One of the killer applications of weblogging is subject expertise like this. The report-today, gone-tomorrow mainstream media can't often cover something complicated and technical with the same depth as a dedicated expert like Conigliaro, especially television news.
The Online Journalism Awards should be opening for entry nominations again in July. If there are narrow-subject blogs out there as award-worthy as Conigliaro's, I'd love to find them.
ive been hearing lots of stuff about this terri schivo case and im quite disturbed by it.
I think one of the benefits of the net in general and blogging specifically has been the ability to debunk a lot of the nonsense that Tracie alludes to. In a typical news story there just isn't the depth to go into the history of the case. On blogs and elsewhere you can dig down and find the truth (if you want to ... many people still prefer to remain safely ignorant).

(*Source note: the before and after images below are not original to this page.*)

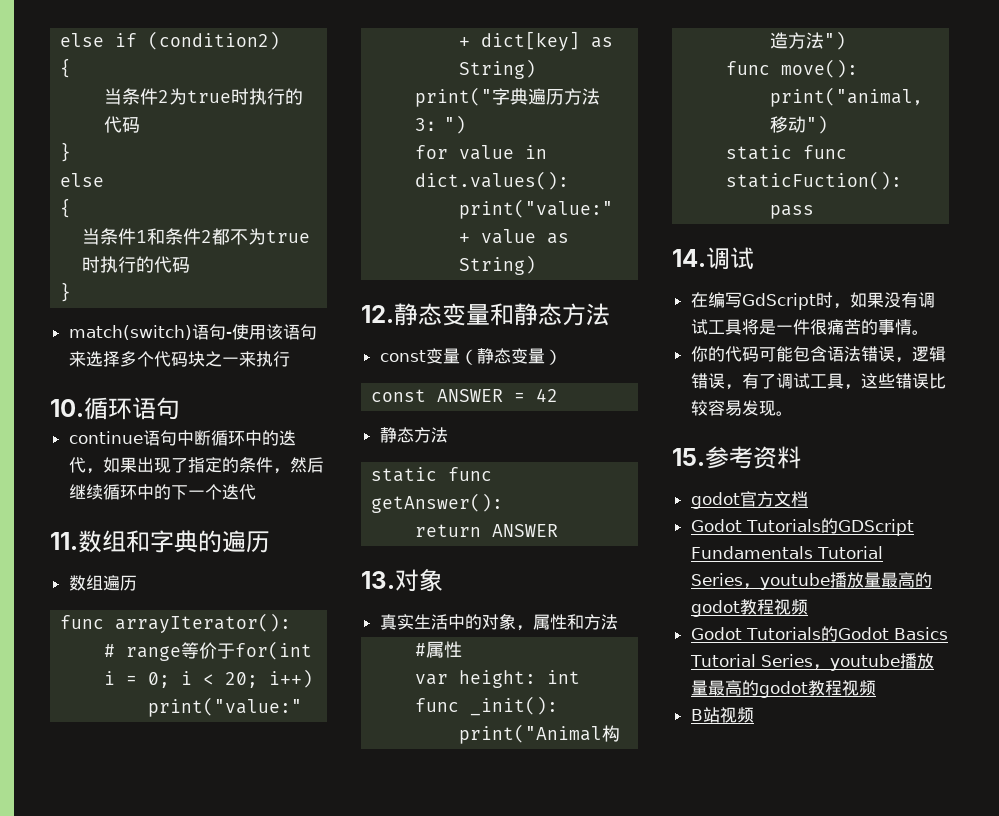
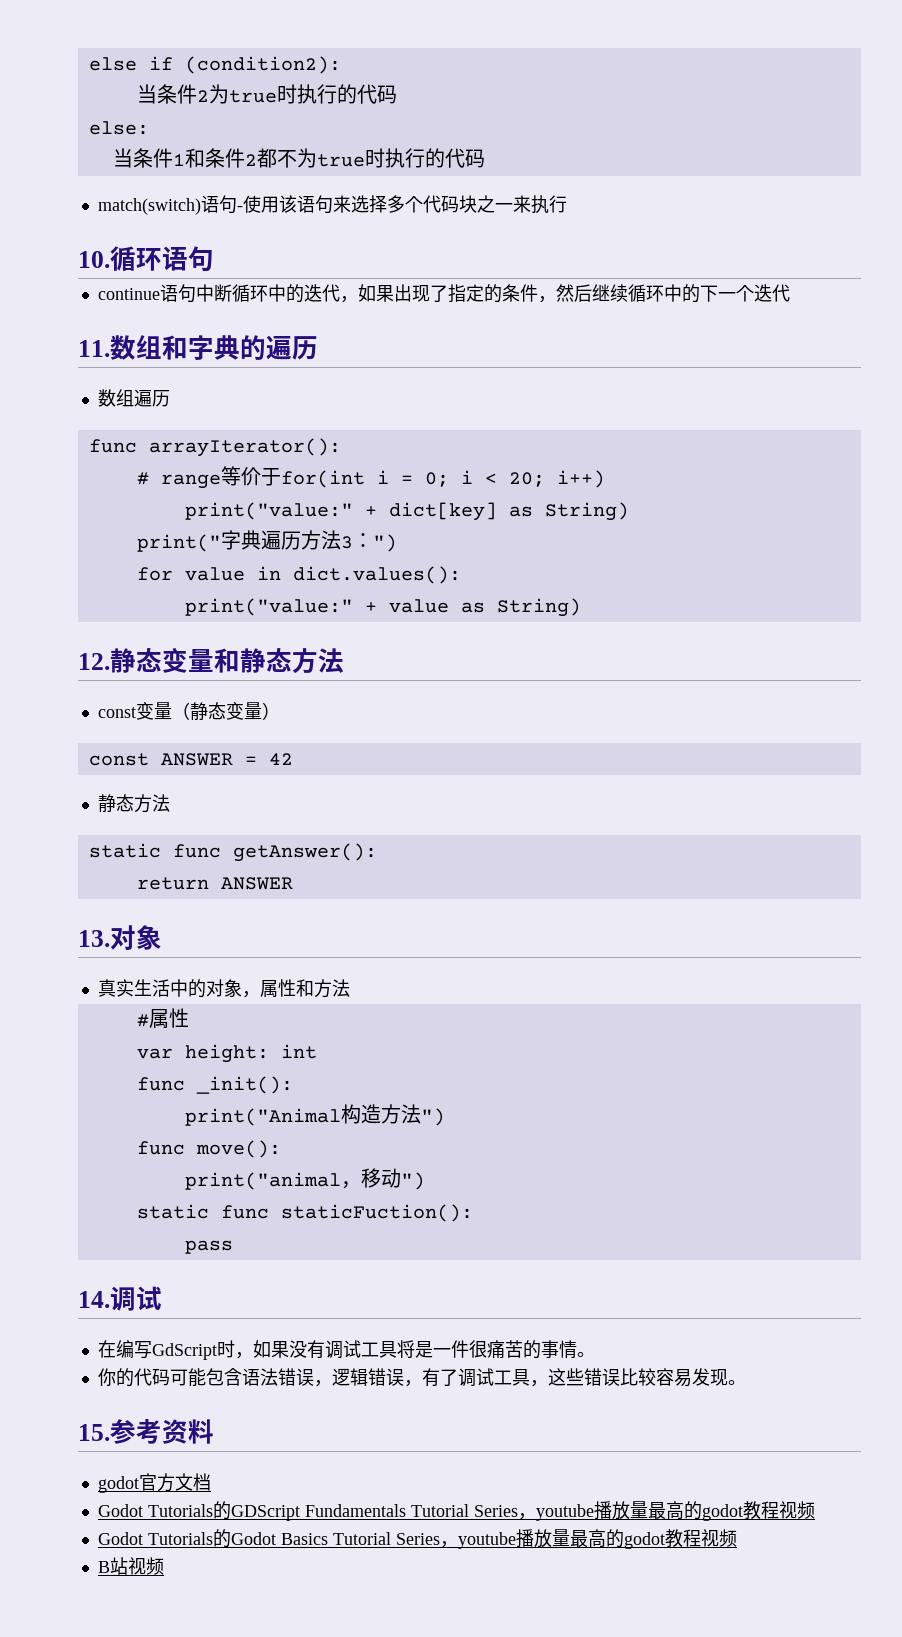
[148,31,281,50] [60,58,72,78] (condition2) // { -> [184,56,341,74] (condition2):
[60,142,72,162] [60,173,105,187] [60,198,72,218] } // else // { -> [88,121,149,135] else:
[60,282,72,302] // } -> (485, 158) none

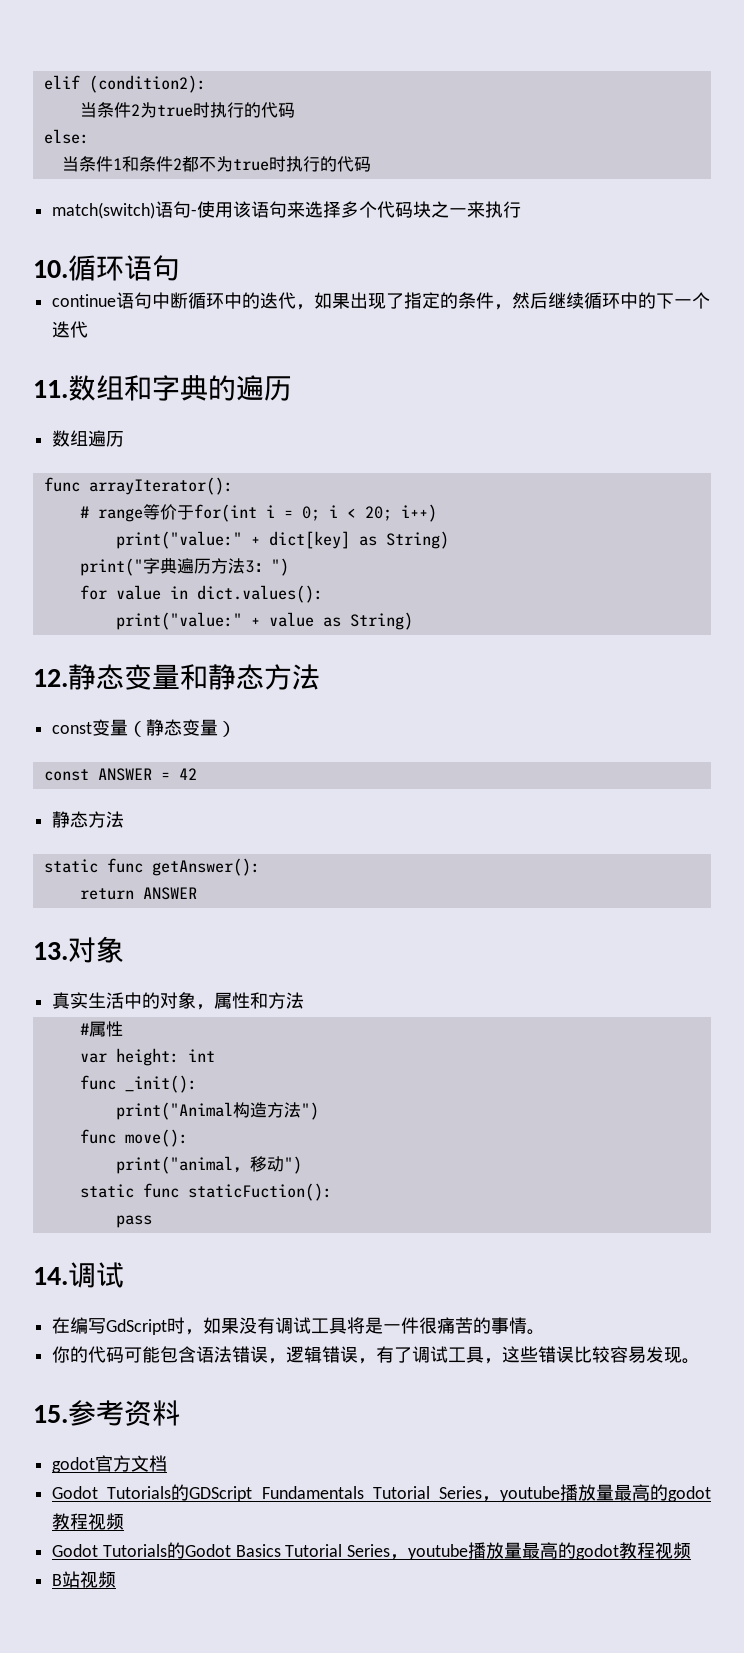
[88,56,173,71] else if -> [43,75,80,90] elif

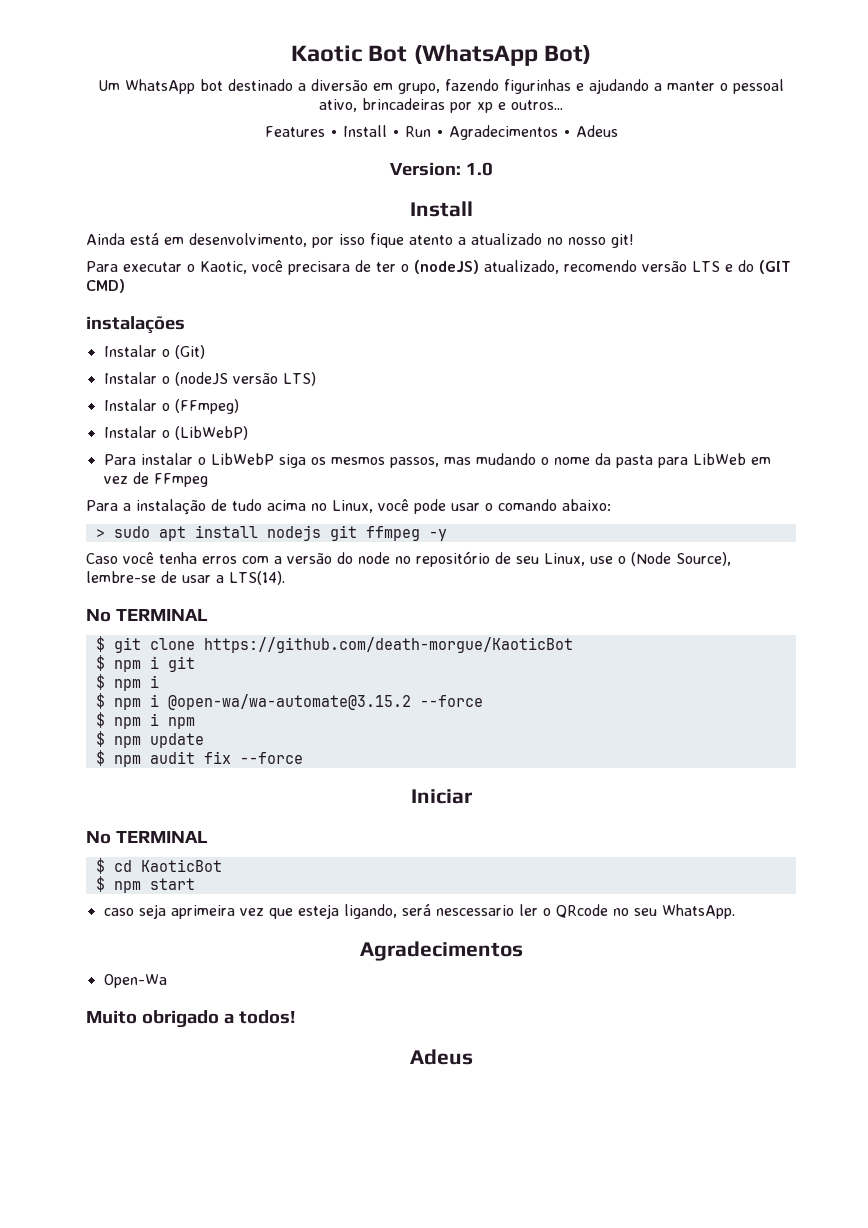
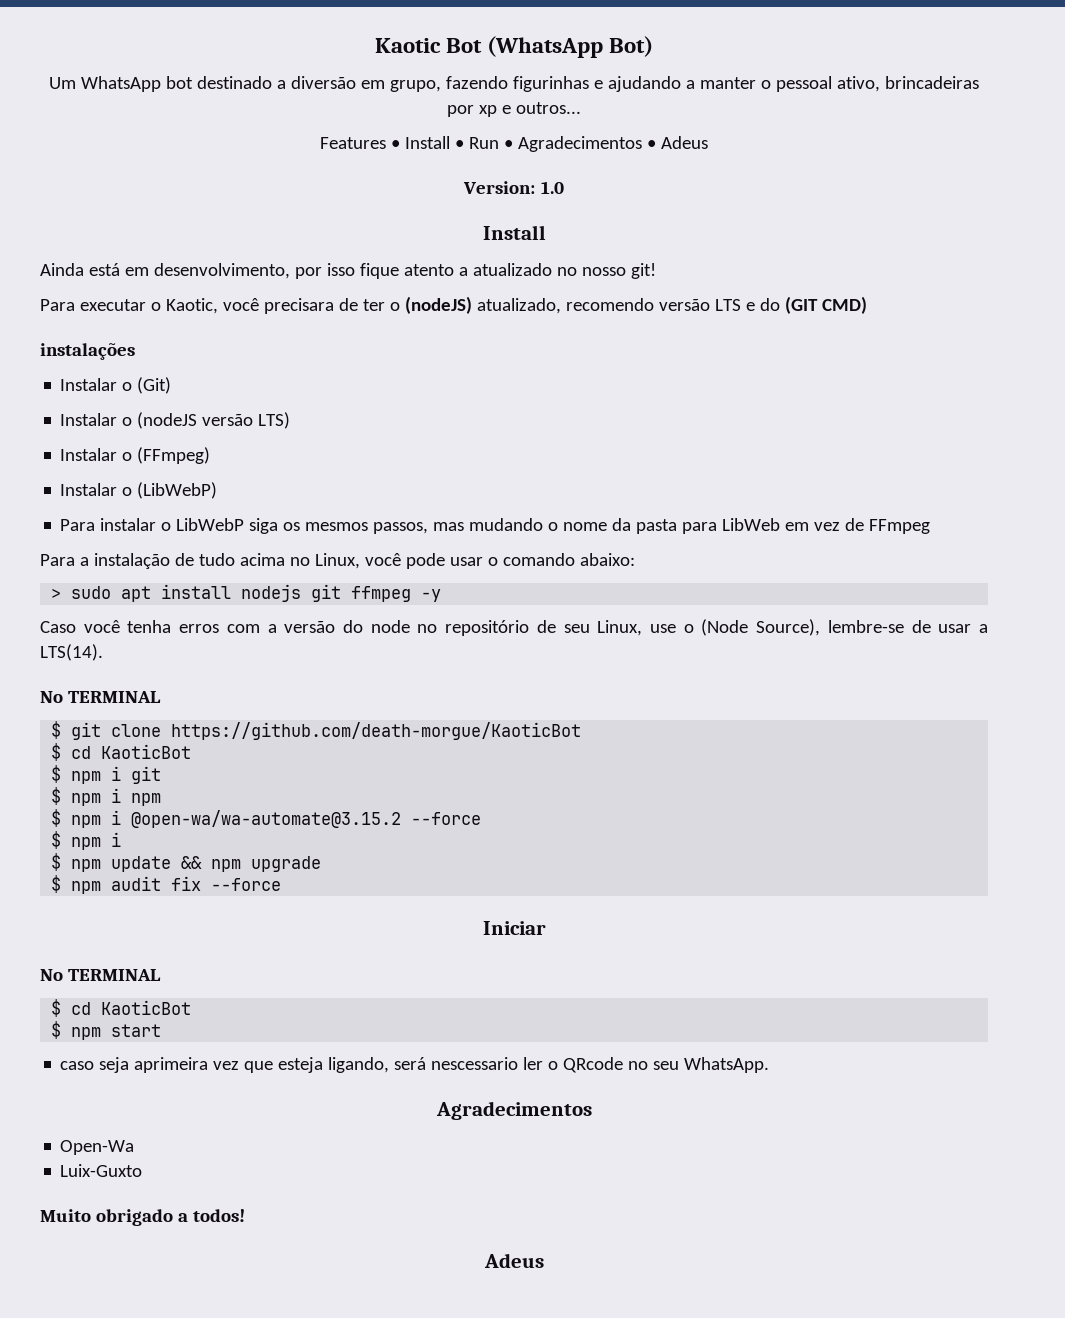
(573, 645) none -> [51,743,192,761] // $ cd KaoticBot
(159, 681) none -> [131,793,162,806] npm
[167,717,195,729] npm -> (122, 839) none
(204, 740) none -> [181,856,322,872] && npm upgrade
(167, 981) none -> [60,1164,143,1177] // Luix-Guxto

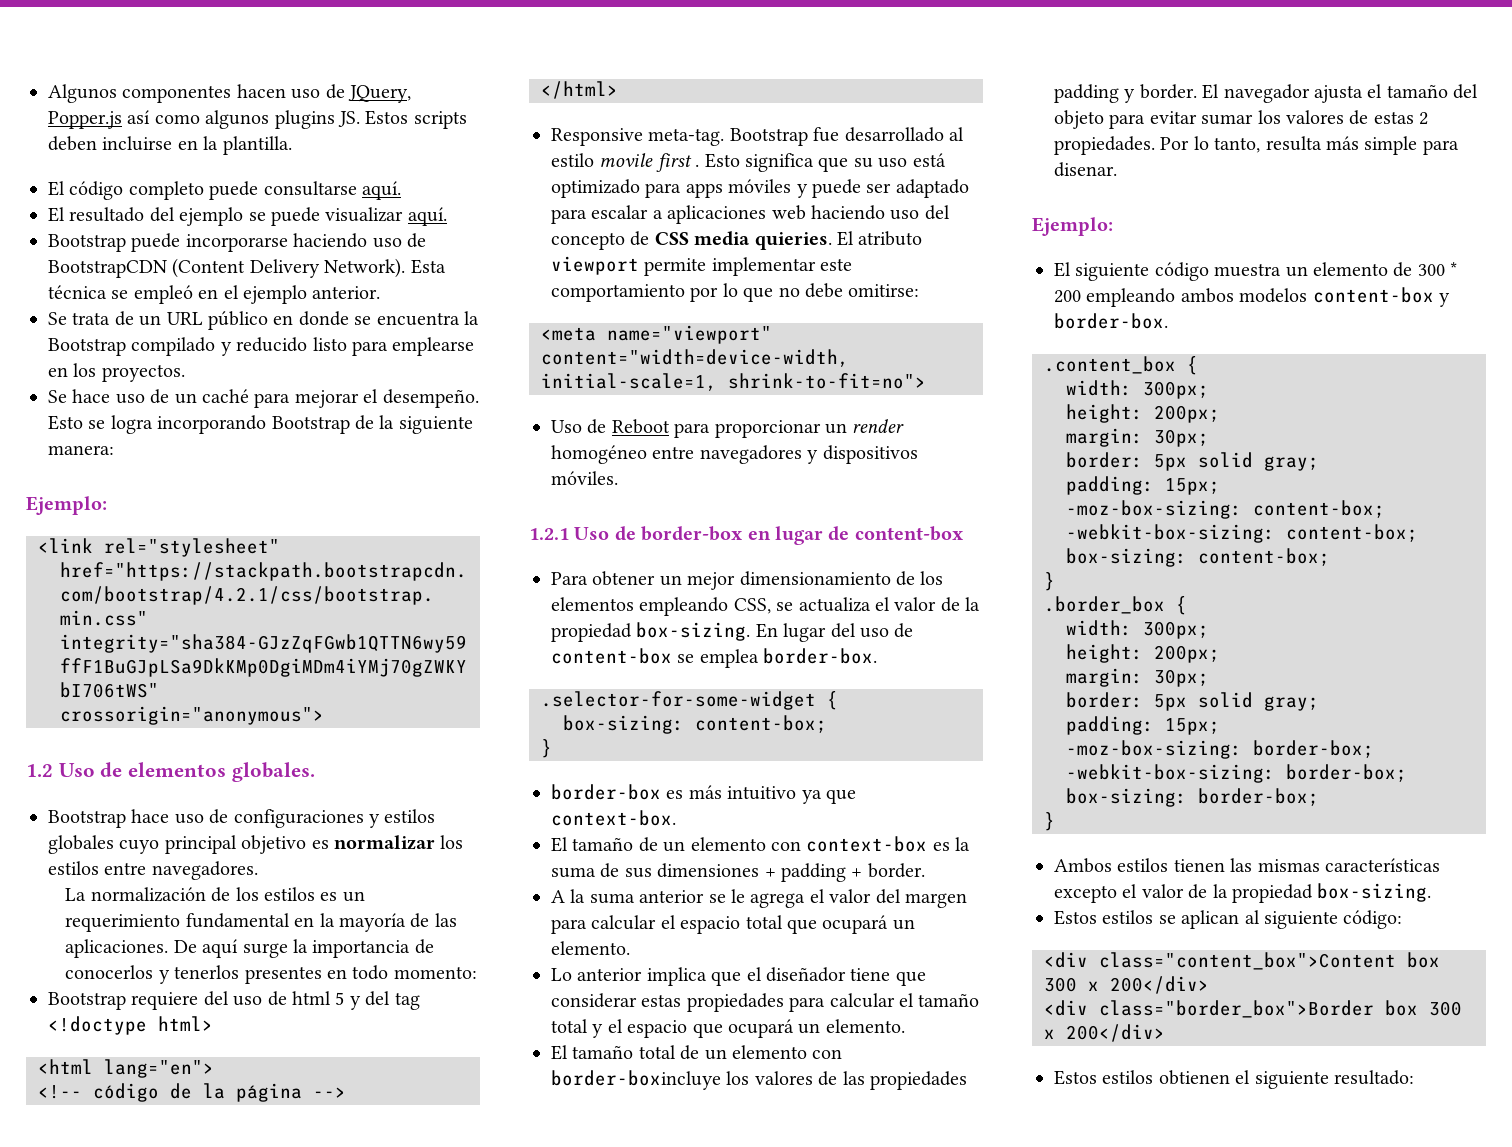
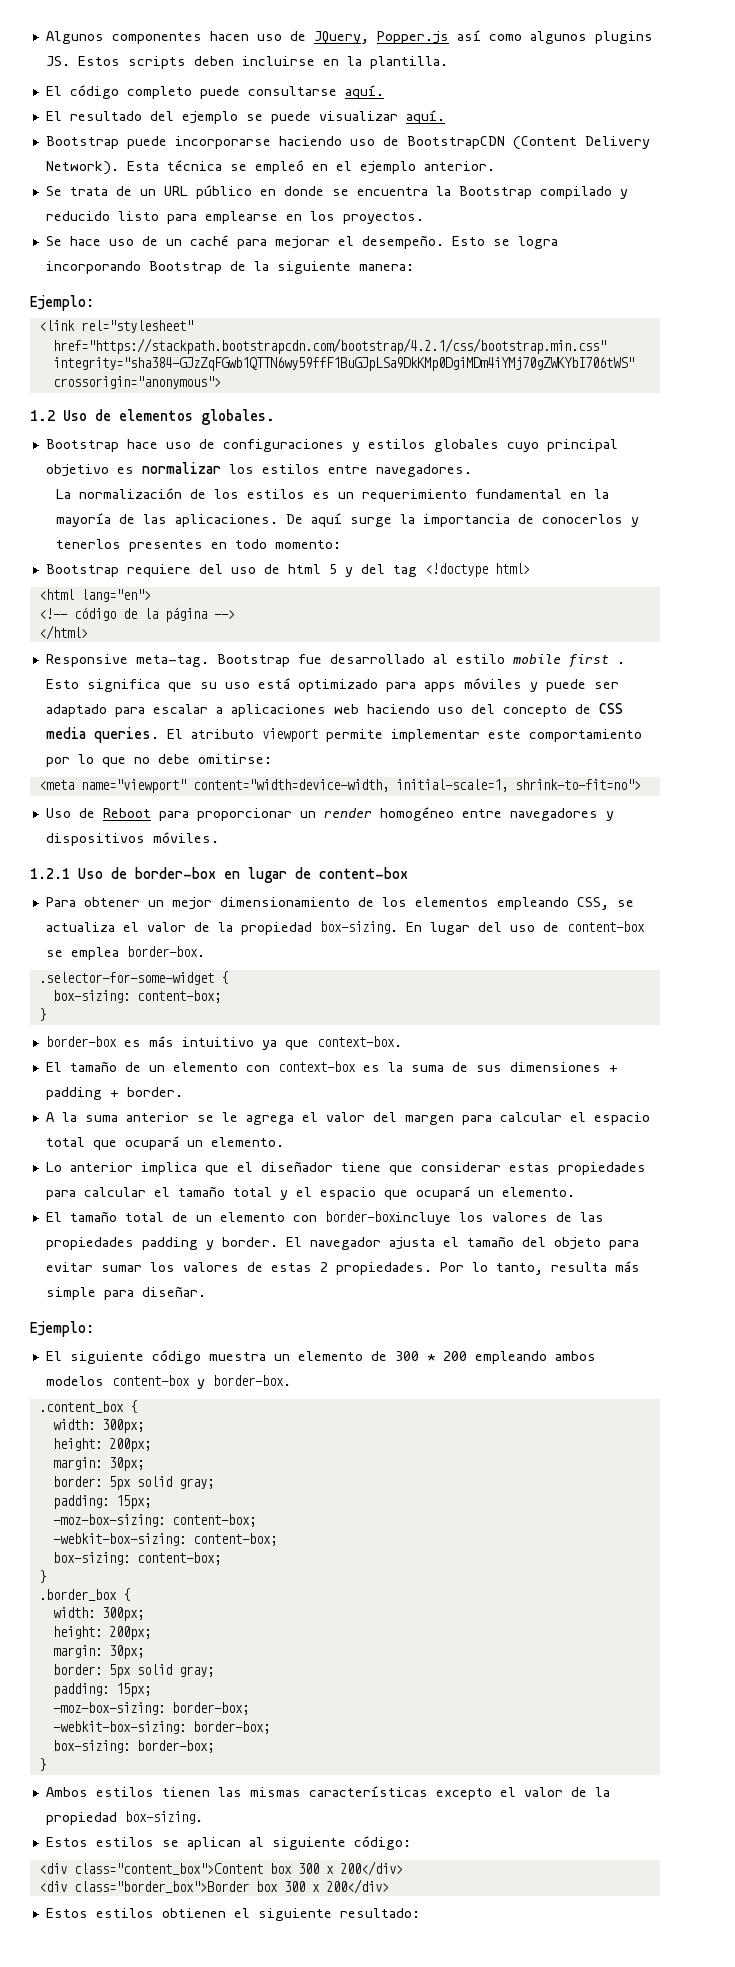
[599,153,654,167] movile -> [512,654,561,664] mobile
[754,232,832,250] quieries. -> [93,727,159,743] queries.
[1054,162,1117,177] disenar. -> [141,1286,206,1297] diseñar.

He's got a great site, and I've pointed people to it. But just having the good information "out there" isn't enough, by far. People still have to find it. And that's the flaw of blogs. It's still just too hard to find the good information, among all the ranters and hacks. It "exists", but it's akin to the expert books in the library, only a relative handful of people will in practice consult them.
To be immodest, I'm one of the world's experts on censorware (nanny "filters"). I stopped posting much material about it because the number of people reading, compared to an error-filled MSM article, was trivial.